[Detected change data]
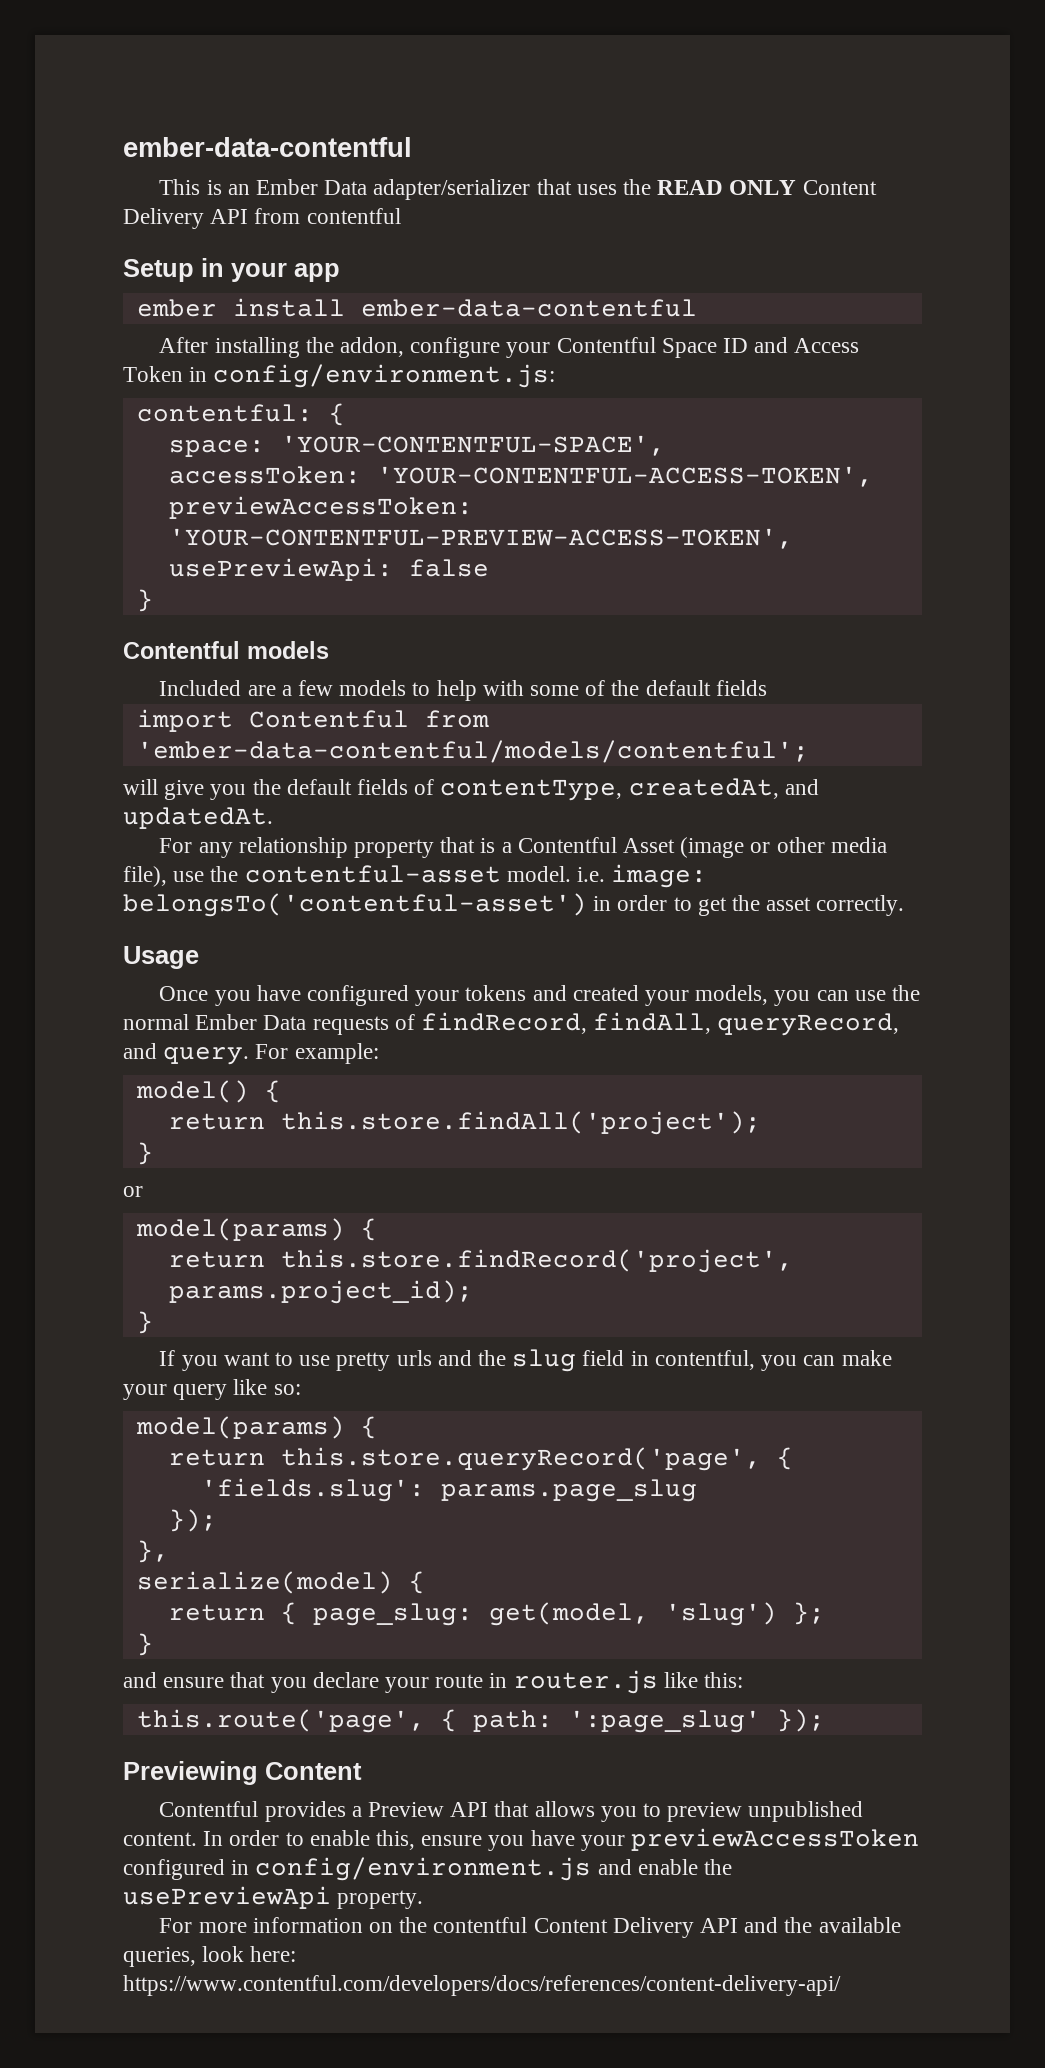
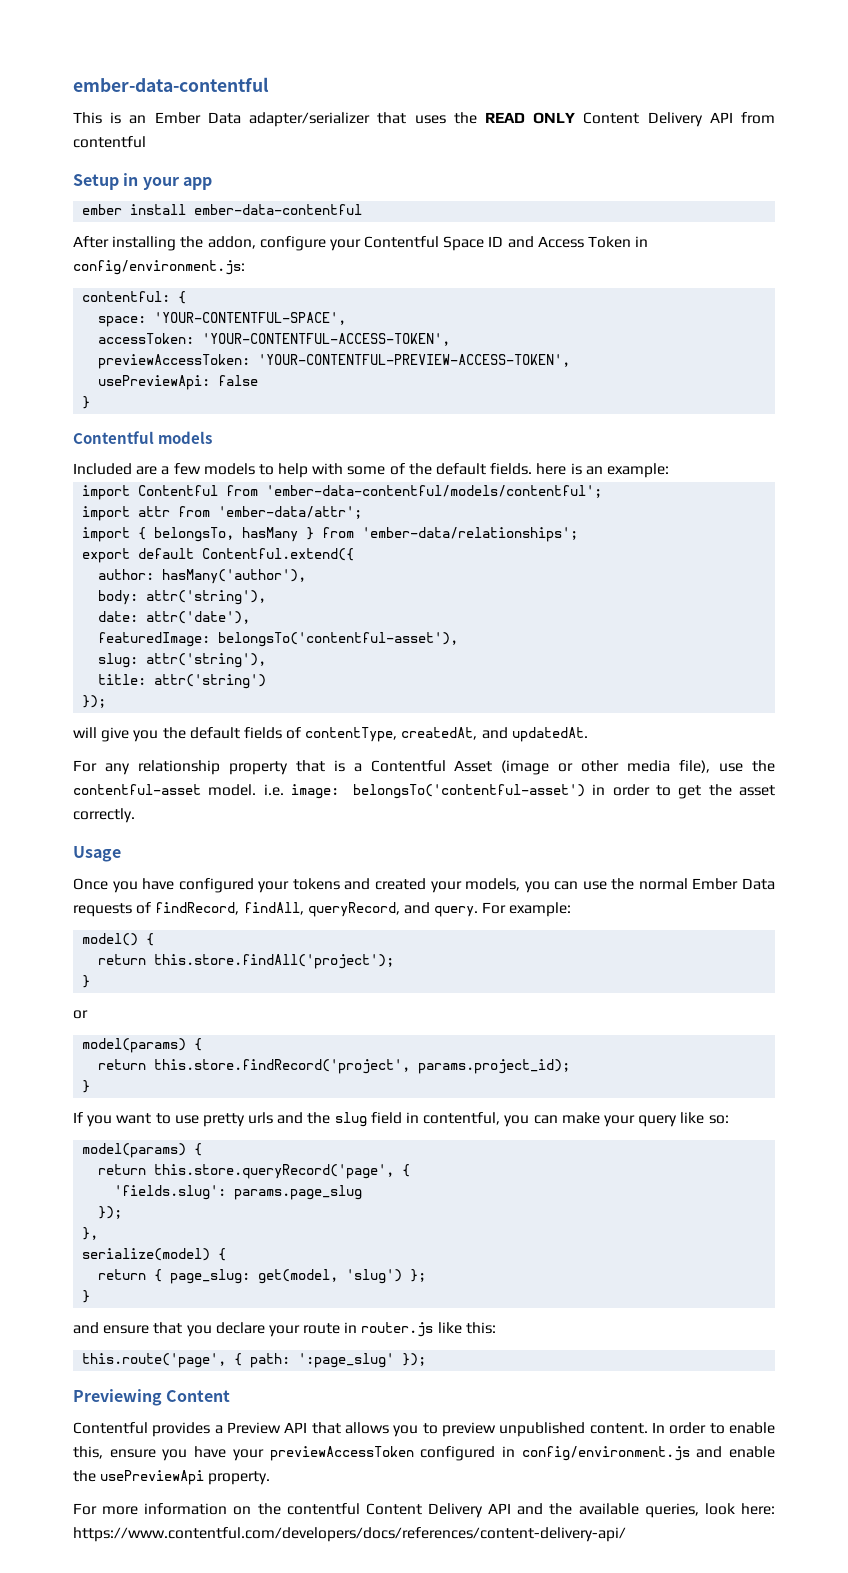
[715,680,767,696] fields -> [490,463,669,478] fields. here is an example:
(809, 751) none -> [82,506,363,521] [82,527,579,542] [82,548,355,563] [98,569,307,584] [98,590,267,605] [98,611,251,624] [98,632,459,647] [98,653,267,668] [98,674,267,689] [82,695,107,708] // import attr from 'ember-data/attr'; // import { belongsTo, hasMany } from 'ember-data/relationships'; // export default Contentful.extend({ // author: hasMany('author'), // body: attr('string'), // date: attr('date'), // featuredImage: belongsTo('contentful-asset'), // slug: attr('string'), // title: attr('string') // });

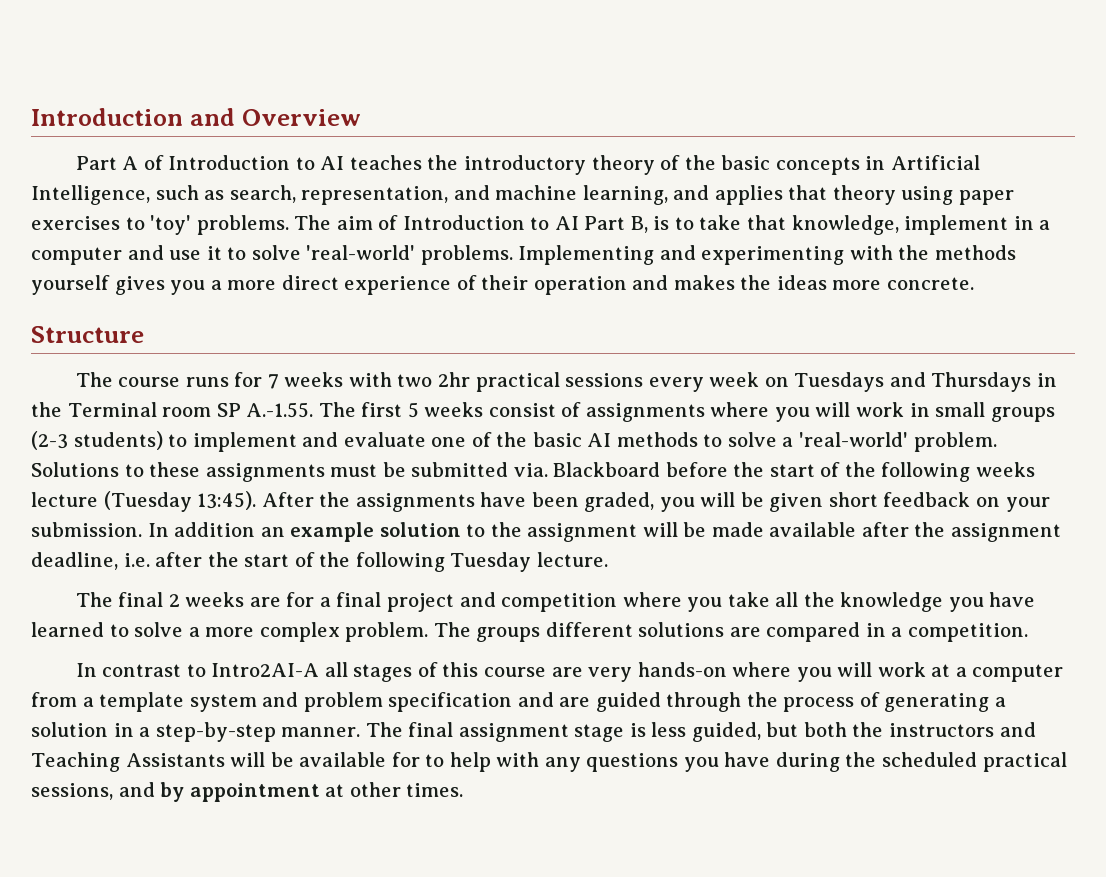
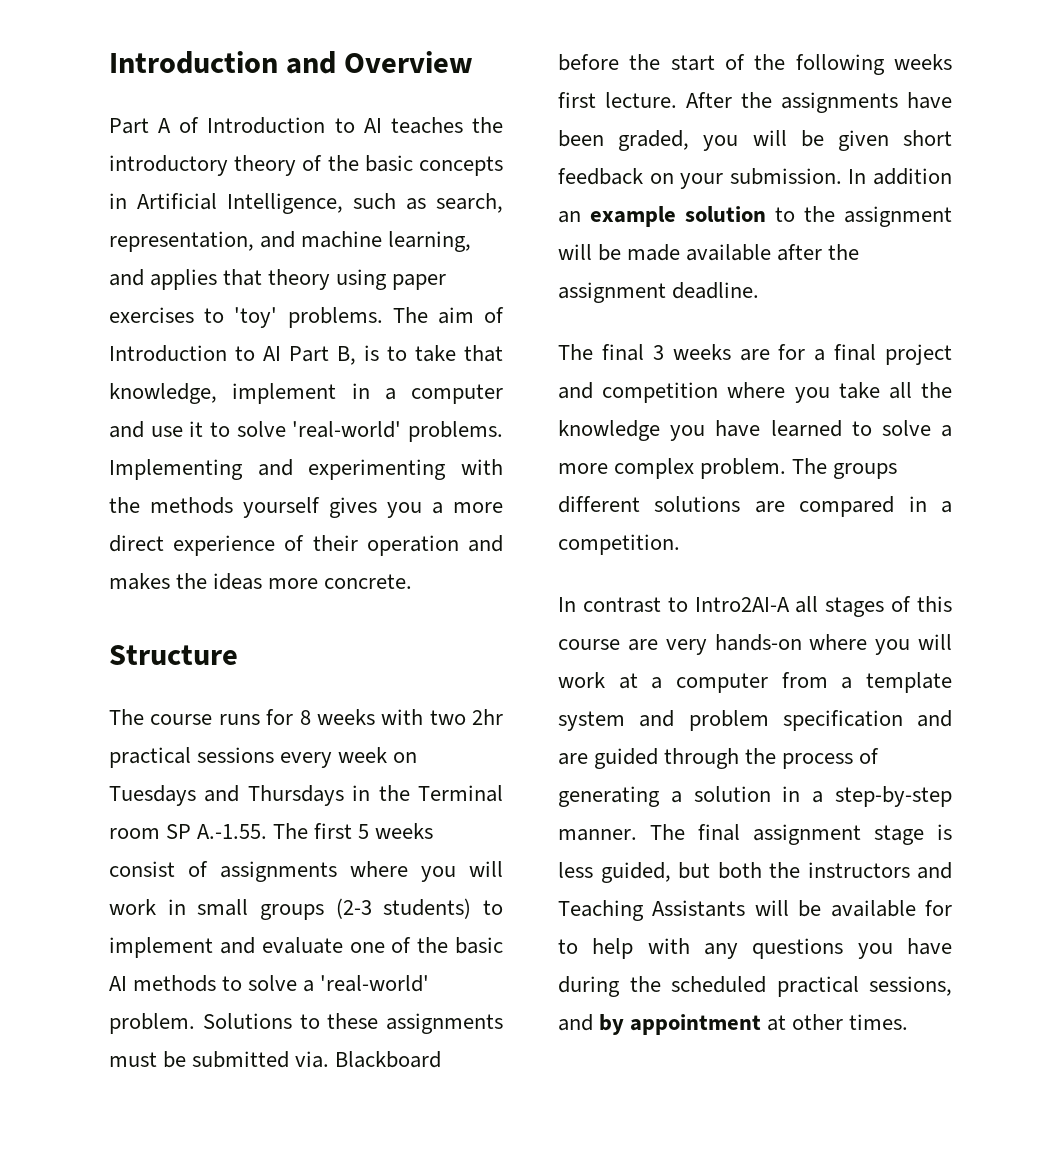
[267,374,279,389] 7 -> [299,710,311,725] 8
[31,491,257,512] lecture (Tuesday 13:45). -> [558,92,677,108] first lecture.
[31,552,608,572] [75,592,180,607] deadline, i.e. after the start of the following Tuesday lecture. // The final 2 -> [672,282,760,299] [558,344,664,361] deadline. // The final 3

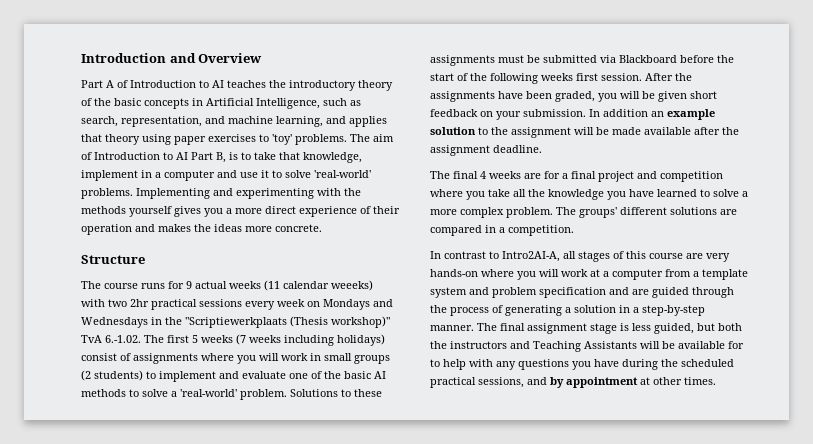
[299,709,375,725] 8 weeks -> [186,280,373,291] 9 actual weeks (11 calendar weeeks)
[109,785,503,806] [109,823,434,839] Tuesdays and Thursdays in the Terminal room SP A.-1.55. The first 5 weeks -> [323,299,393,310] [81,316,390,328] [81,334,385,346] Mondays and Wednesdays in the "Scriptiewerkplaats (Thesis workshop)" TvA 6.-1.02. The first 5 weeks (7 weeks including holidays)
[335,898,372,919] (2-3 -> [81,370,91,381] (2
[295,1051,330,1068] via. -> [600,55,616,63] via
[605,92,677,108] lecture. -> [601,73,642,81] session.
[652,345,664,360] 3 -> [480,171,486,179] 4
[833,463,898,479] groups -> [579,207,617,218] groups'
[694,597,790,612] Intro2AI-A -> [502,251,560,262] Intro2AI-A,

YOUR INSTRUCTIONS:
Only one thing is required: an exact printout of the lines from the line containing "[31,491,257,512] lecture (Tuesday" through the last line of the records, pictures excluded.

REPLY TO THE EXERCISE:
[31,491,257,512] lecture (Tuesday 13:45). -> [558,92,677,108] first lecture.
[31,552,608,572] [75,592,180,607] deadline, i.e. after the start of the following Tuesday lecture. // The final 2 -> [672,282,760,299] [558,344,664,361] deadline. // The final 3

[299,709,375,725] 8 weeks -> [186,280,373,291] 9 actual weeks (11 calendar weeeks)
[109,785,503,806] [109,823,434,839] Tuesdays and Thursdays in the Terminal room SP A.-1.55. The first 5 weeks -> [323,299,393,310] [81,316,390,328] [81,334,385,346] Mondays and Wednesdays in the "Scriptiewerkplaats (Thesis workshop)" TvA 6.-1.02. The first 5 weeks (7 weeks including holidays)
[335,898,372,919] (2-3 -> [81,370,91,381] (2
[295,1051,330,1068] via. -> [600,55,616,63] via
[605,92,677,108] lecture. -> [601,73,642,81] session.
[652,345,664,360] 3 -> [480,171,486,179] 4
[833,463,898,479] groups -> [579,207,617,218] groups'
[694,597,790,612] Intro2AI-A -> [502,251,560,262] Intro2AI-A,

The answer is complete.